> [Directions]:
In the material below, the lines between the one holding "172158 | n_indicators_pc: 10.72 -> 10.52" and the one holding "172158 | indicator_code_merged: online_engag", inclusive, are to be set down word for word. Pictures stay out.

> [Provided records]:
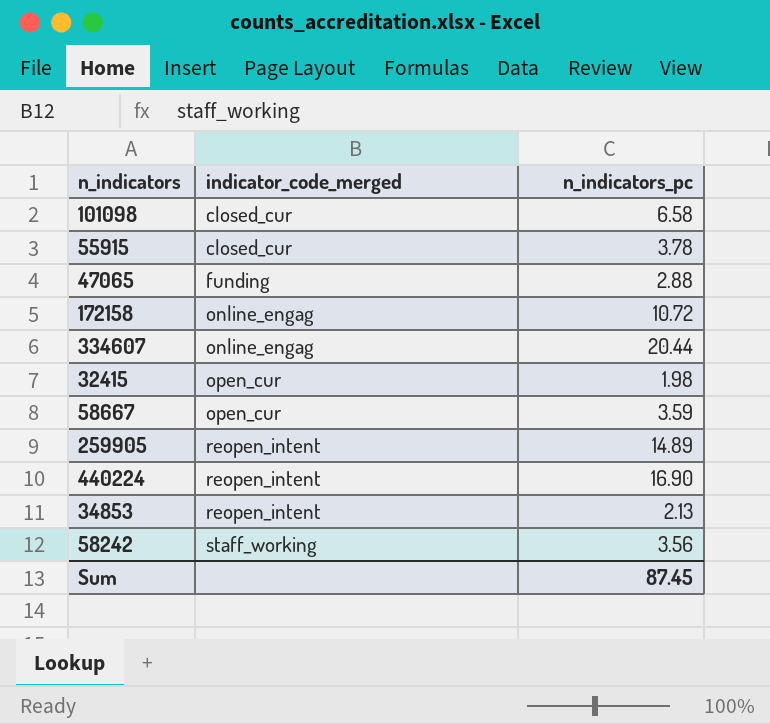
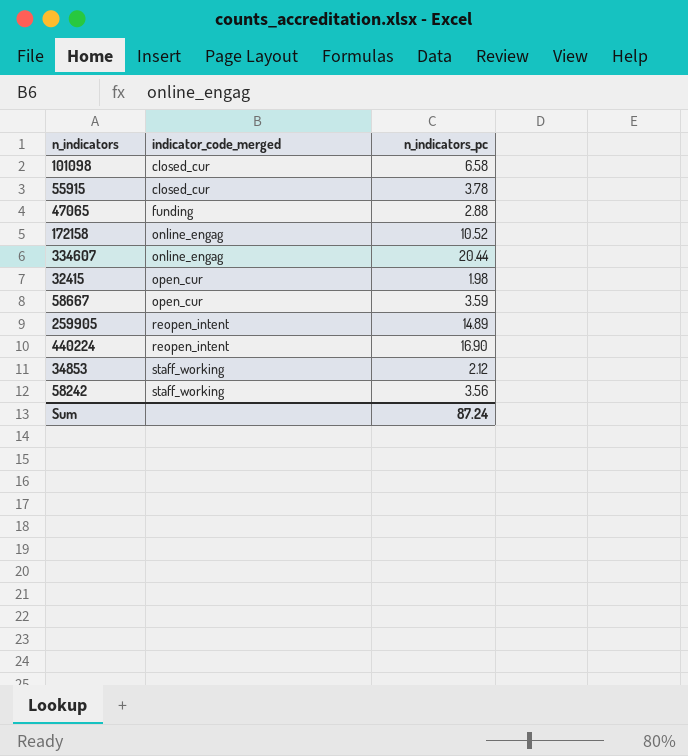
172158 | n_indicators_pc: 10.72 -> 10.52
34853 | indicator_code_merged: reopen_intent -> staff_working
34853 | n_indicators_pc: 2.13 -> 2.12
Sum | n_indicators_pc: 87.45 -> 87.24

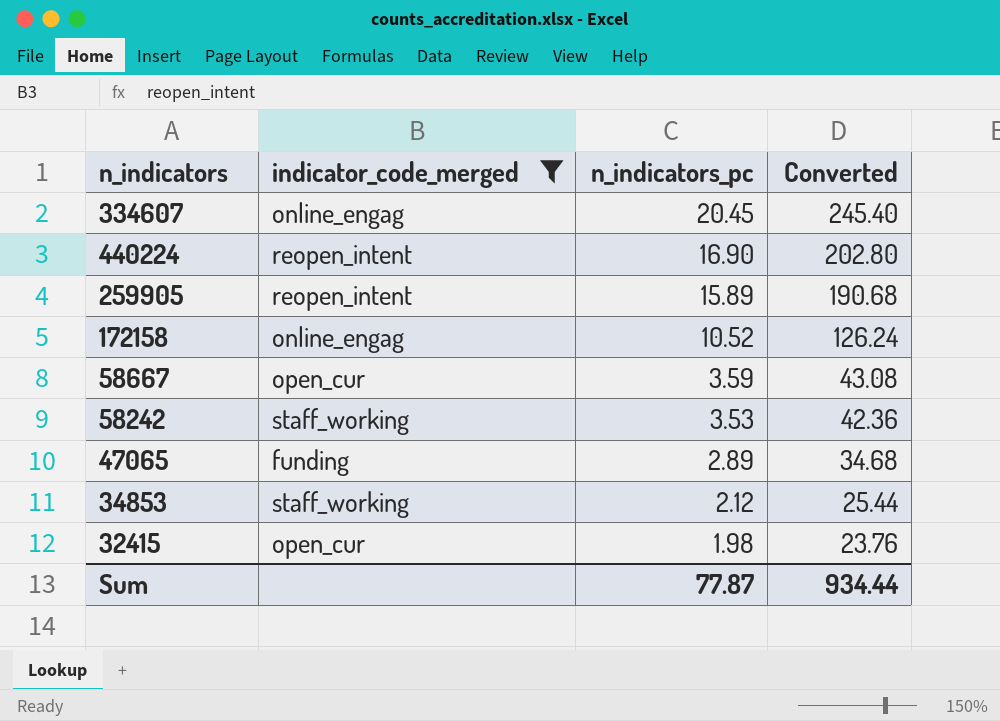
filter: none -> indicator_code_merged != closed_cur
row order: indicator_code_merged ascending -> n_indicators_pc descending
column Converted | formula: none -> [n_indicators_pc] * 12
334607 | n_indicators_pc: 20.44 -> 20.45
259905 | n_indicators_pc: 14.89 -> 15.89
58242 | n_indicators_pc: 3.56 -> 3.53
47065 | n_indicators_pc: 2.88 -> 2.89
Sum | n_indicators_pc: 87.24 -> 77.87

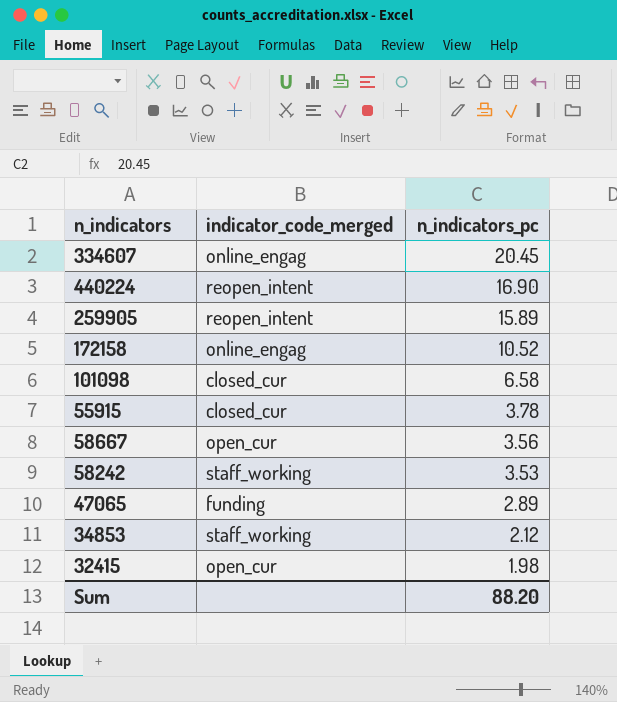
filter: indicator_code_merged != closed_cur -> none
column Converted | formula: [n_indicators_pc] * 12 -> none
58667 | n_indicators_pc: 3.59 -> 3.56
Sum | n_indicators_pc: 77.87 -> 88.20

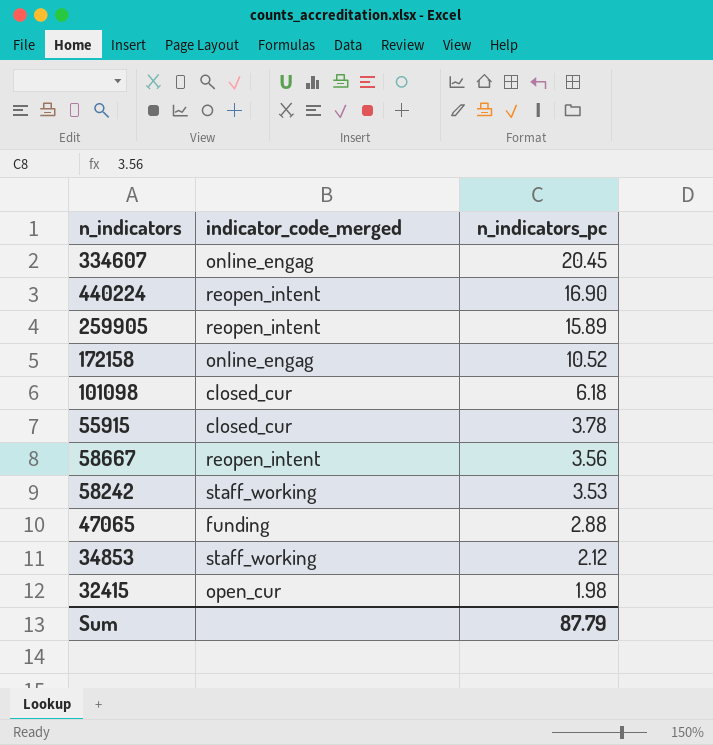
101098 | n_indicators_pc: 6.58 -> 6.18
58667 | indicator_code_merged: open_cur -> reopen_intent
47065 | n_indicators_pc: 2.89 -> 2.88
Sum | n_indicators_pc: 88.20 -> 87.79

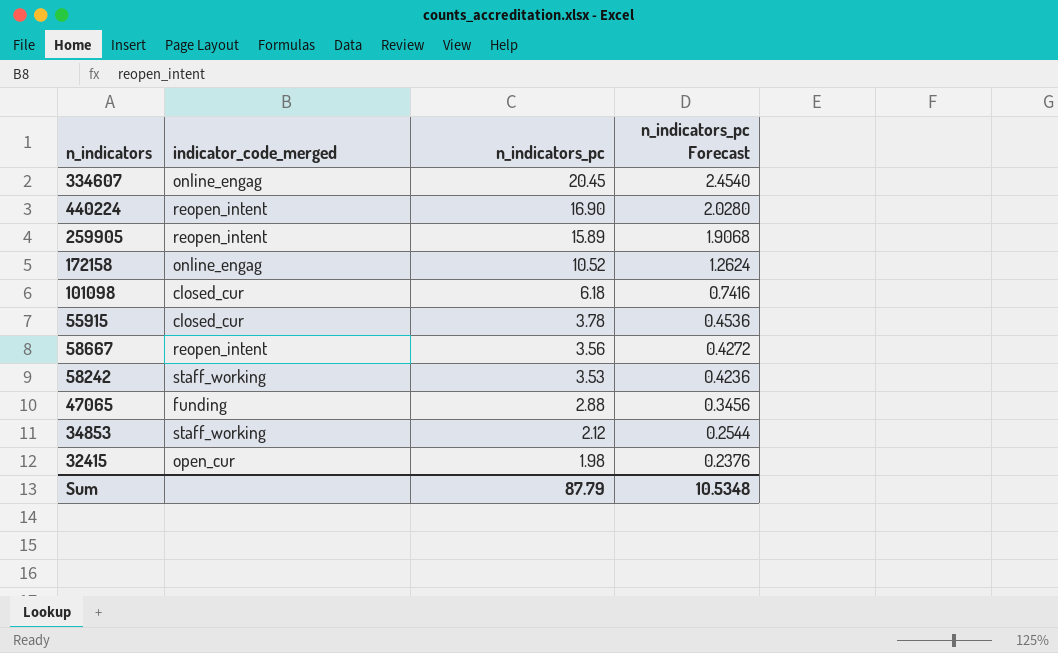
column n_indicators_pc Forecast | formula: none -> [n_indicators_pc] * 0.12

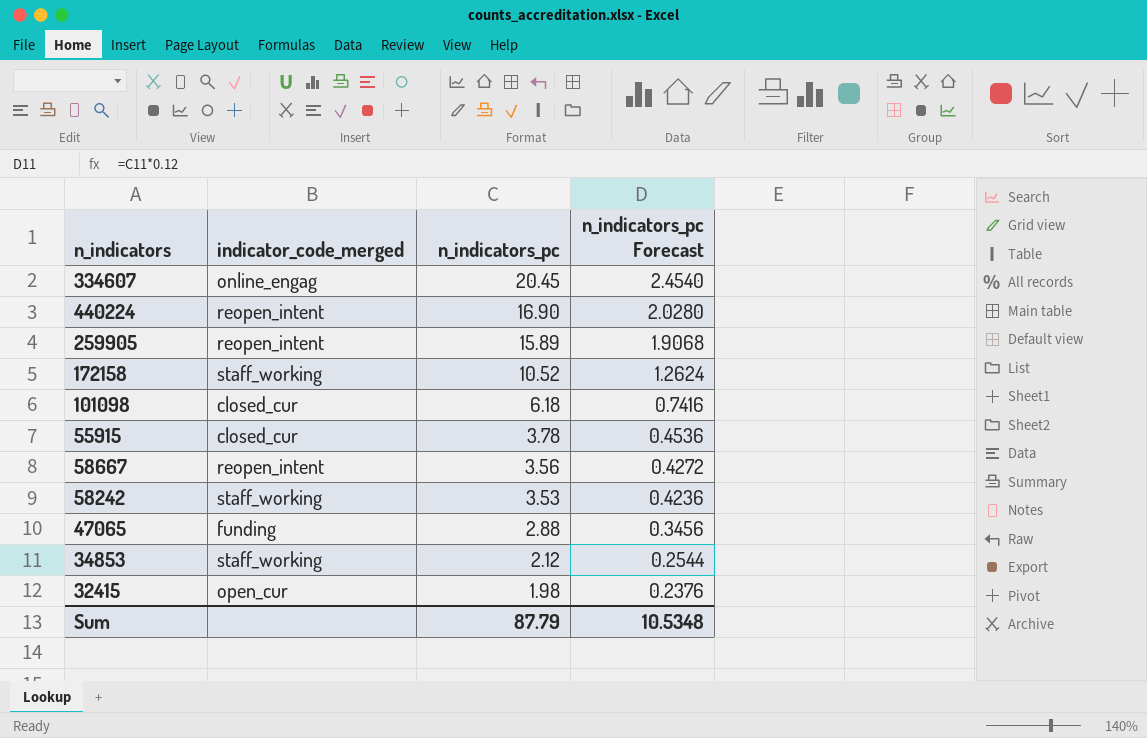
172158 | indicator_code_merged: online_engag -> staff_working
---
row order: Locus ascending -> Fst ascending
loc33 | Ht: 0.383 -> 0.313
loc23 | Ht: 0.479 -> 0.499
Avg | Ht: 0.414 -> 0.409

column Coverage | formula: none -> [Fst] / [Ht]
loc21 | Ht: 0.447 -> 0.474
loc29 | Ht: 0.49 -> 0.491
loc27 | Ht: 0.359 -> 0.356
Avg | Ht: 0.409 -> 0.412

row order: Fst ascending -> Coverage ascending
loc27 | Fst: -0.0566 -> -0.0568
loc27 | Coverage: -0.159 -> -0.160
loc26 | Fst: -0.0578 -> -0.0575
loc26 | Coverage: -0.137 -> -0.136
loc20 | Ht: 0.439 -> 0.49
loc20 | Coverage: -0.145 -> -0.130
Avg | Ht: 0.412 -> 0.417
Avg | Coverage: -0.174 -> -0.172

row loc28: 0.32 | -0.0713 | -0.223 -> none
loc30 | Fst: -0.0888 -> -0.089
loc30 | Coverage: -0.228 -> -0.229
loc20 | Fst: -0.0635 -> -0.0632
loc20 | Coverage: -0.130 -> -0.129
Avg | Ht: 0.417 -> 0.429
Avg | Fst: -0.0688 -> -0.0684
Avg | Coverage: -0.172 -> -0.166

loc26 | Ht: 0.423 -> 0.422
==
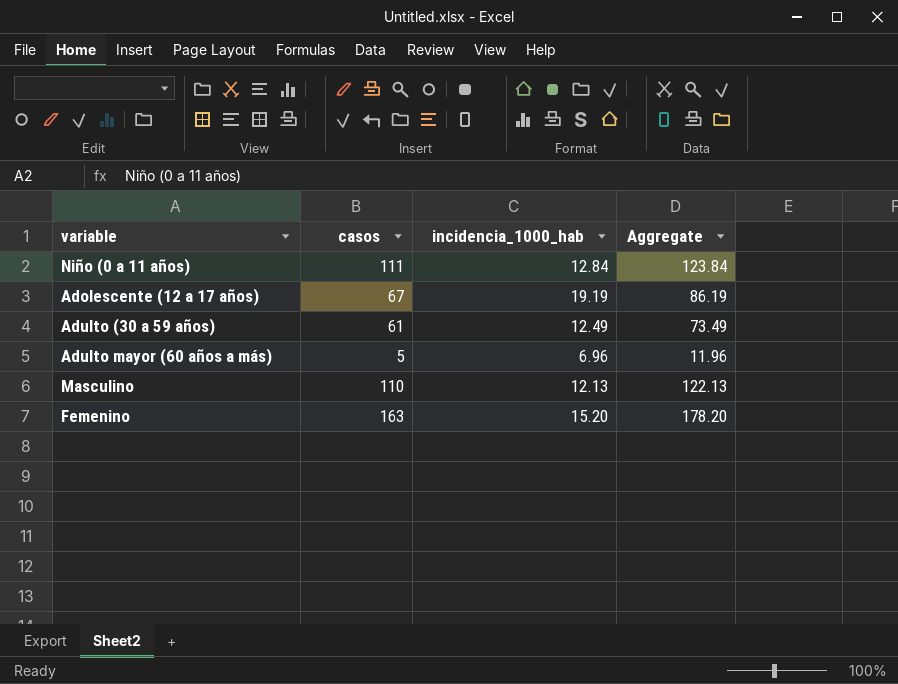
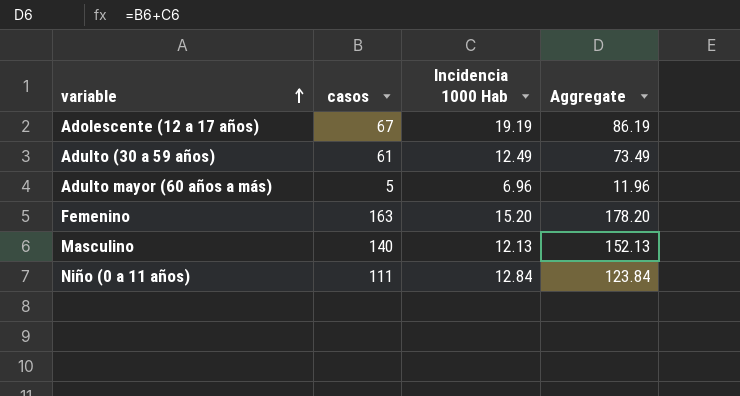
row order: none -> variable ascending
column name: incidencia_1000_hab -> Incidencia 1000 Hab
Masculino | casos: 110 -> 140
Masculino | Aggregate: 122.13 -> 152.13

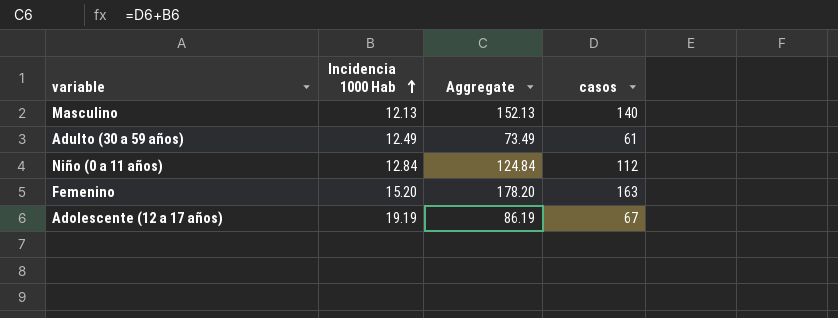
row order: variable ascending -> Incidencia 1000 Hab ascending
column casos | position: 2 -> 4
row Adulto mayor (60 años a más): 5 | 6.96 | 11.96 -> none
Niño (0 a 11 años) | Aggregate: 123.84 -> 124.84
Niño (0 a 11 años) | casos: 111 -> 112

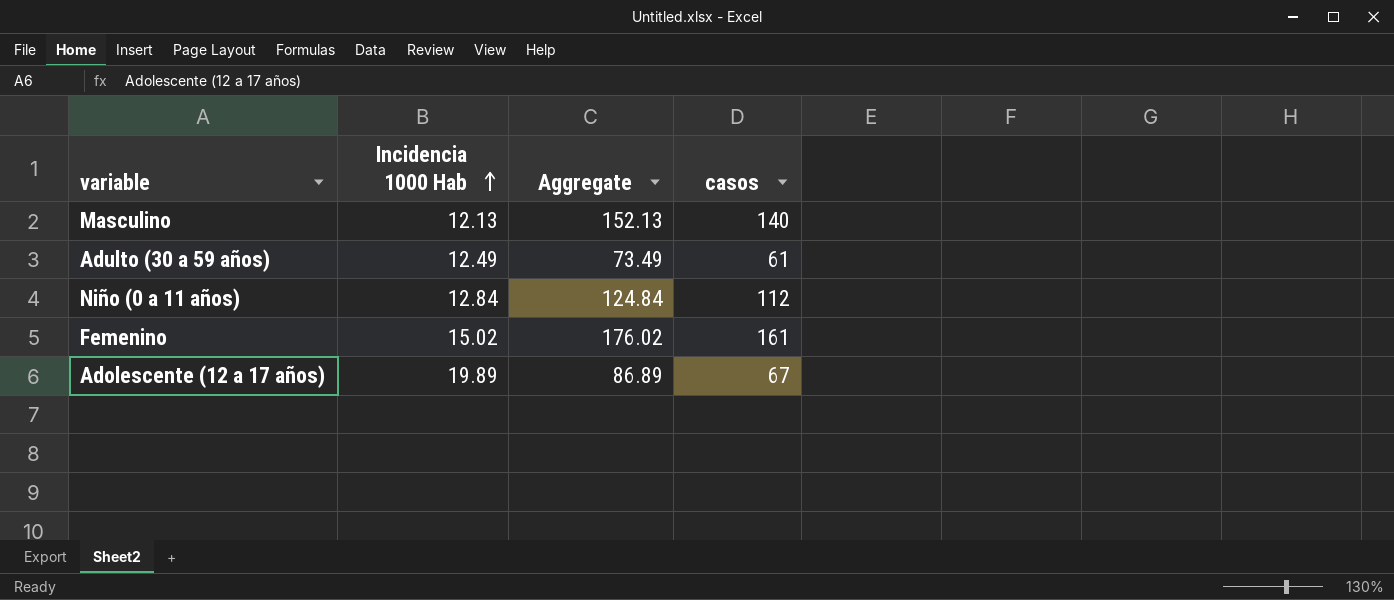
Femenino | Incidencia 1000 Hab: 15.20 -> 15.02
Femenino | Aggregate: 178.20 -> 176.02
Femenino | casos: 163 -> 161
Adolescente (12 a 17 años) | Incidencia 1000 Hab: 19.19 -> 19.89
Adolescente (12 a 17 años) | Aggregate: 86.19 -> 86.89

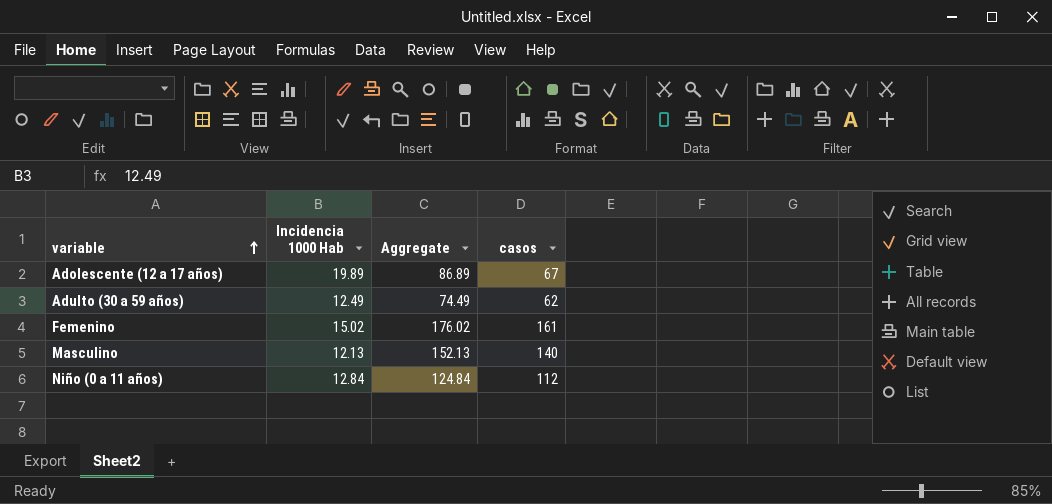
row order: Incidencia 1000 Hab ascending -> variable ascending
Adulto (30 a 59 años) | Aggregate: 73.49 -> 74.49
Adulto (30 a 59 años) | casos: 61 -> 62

> [Response to the exercise]:
172158 | n_indicators_pc: 10.72 -> 10.52
34853 | indicator_code_merged: reopen_intent -> staff_working
34853 | n_indicators_pc: 2.13 -> 2.12
Sum | n_indicators_pc: 87.45 -> 87.24

filter: none -> indicator_code_merged != closed_cur
row order: indicator_code_merged ascending -> n_indicators_pc descending
column Converted | formula: none -> [n_indicators_pc] * 12
334607 | n_indicators_pc: 20.44 -> 20.45
259905 | n_indicators_pc: 14.89 -> 15.89
58242 | n_indicators_pc: 3.56 -> 3.53
47065 | n_indicators_pc: 2.88 -> 2.89
Sum | n_indicators_pc: 87.24 -> 77.87

filter: indicator_code_merged != closed_cur -> none
column Converted | formula: [n_indicators_pc] * 12 -> none
58667 | n_indicators_pc: 3.59 -> 3.56
Sum | n_indicators_pc: 77.87 -> 88.20

101098 | n_indicators_pc: 6.58 -> 6.18
58667 | indicator_code_merged: open_cur -> reopen_intent
47065 | n_indicators_pc: 2.89 -> 2.88
Sum | n_indicators_pc: 88.20 -> 87.79

column n_indicators_pc Forecast | formula: none -> [n_indicators_pc] * 0.12

172158 | indicator_code_merged: online_engag -> staff_working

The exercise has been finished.